A 75-year-old female was referred to the rheumatology department, and a diagnosis of PMR was established according to the Bird 1979 criteria. She presented with pain and stiffness of her arms and pelvic girdle, morning stiffness for less than 1 h and ESR of 90 mm/h. Other haematology and biochemistry tests were normal. There was no history of headache, visual changes and weight loss. She was treated with 15 mg prednisolone in fast reduction manner with the rapid clinical response. ESR after 1 month dropped to 20 mm/h, and physical functions were recovered. The patient continued taking 5 mg of prednisolone for 2 years. Six months after corticosteroids were stopped, she returned with the same symptoms: pain and stiffness in both shoulders, pelvic girdle, general weakness, fatigue and constipation. The investigation revealed ESR of 88 mm/h, C reactive protein (CRP) 136 mg/dl, erythrocite 3.81, haemoglobin 11.7 g/dl, white blood cell 7.6, Fe 5, unsaturated binding capacity (UIBC) 34 and total iron binding capacity (TIBC) 39; repeated occult blood test was positive. Other haematology and biochemistry findings were normal. Chest x-rays were normal. Breast and gynecologic examination was without pathology. Ultrasound finding of abdomen shows cholelithiasis. Colonoscopy showed malignoma of the sygmoid colon, and computed tomography (CT) showed no affection of the regional lymph nodes. Pathohystology [PHD] showed well-differentiated tumour [DUKES-A] invaded to submucosis. Laparascopic resection of the sygmoid colon was performed. She recovered shortly after surgery. She was without rheumatic symptoms; the ESR and CRP dropped to 20 mm/h and 12 mg/dl, respectively. One year later, the patient was still asymptomatic.
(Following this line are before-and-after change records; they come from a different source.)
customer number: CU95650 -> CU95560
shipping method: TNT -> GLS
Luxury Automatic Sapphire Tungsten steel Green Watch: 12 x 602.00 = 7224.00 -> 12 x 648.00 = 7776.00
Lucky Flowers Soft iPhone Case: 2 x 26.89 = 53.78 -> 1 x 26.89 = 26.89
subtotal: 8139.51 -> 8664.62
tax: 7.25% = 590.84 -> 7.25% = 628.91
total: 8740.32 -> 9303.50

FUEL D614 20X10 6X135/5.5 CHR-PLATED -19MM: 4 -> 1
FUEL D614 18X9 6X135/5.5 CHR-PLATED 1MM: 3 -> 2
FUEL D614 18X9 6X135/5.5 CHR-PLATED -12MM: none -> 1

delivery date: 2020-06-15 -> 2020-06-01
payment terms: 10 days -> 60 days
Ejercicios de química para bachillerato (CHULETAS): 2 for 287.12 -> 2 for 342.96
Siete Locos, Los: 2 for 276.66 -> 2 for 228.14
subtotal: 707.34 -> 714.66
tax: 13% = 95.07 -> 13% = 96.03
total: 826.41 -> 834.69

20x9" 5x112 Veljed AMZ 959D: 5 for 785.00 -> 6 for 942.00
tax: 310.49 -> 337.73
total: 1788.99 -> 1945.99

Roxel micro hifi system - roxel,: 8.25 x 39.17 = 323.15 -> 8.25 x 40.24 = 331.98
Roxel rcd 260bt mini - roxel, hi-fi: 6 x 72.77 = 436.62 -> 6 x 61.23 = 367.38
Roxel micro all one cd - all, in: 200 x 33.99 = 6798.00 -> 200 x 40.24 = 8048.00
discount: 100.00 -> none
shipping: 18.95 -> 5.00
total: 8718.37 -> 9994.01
Polymyalgia rheumatica is a relatively common disorder in patients over the age of 50. Genetic predisposition, infection and immunological abnormalities contribute to the etiology of PMR. In the past, PMR was considered a manifestation of GCA or a variant of elderly-onset rheumatoid arthritis [7]. Many infectious causes have been suggested for PMR and/or giant cell arteritis, but the results of the investigations are still controversial, and it is not yet possible to sustain the hypothesis of an infectious cause for polymyalgia [8]. The associations between HLA-DR4 and HLA-DRB1 and PMR are contradictory with regard to geographic area and ethnic background [911]. GCA and PMR have been considered as closely related conditions that form a spectrum of diseases. In a number of patients with typical polymyalgia and no symptoms from the cranial arteritis, biopsies showed arteritic changes in 10–15% [1]. The association of PMR with malignancy is still controversial. Several prospective studies have shown that patients with classic PMR do not have an increased risk of developing malignancy. In contrast, kidney, lung and colon cancers are found in patients presenting with atypical PMR [12]. Identifying rheumatic syndromes associated with cancer is difficult because the malignant tumours may be complicated by the rheumatic symptoms and, conversely, rheumatic disorders may be complicated by tumours. Several cases of PMR and malignancy association have not established a true causal relationship [1316]. Whether PMR and malignancy are associated by chance or by a paraneoplastic relationship is still questionable. In our case, after treatment of neoplasia, musculoskeletal symptoms were completely resolved, and we can hypothesize that in our patient, PMR was a paraneoplastic manifestation. Although it is generally held that an extensive search for occult malignancy is not recommended, if the rheumatic disorder is accompanied by findings suggestive of malignancy, a wider screen for searching occult neoplasia is justified [17].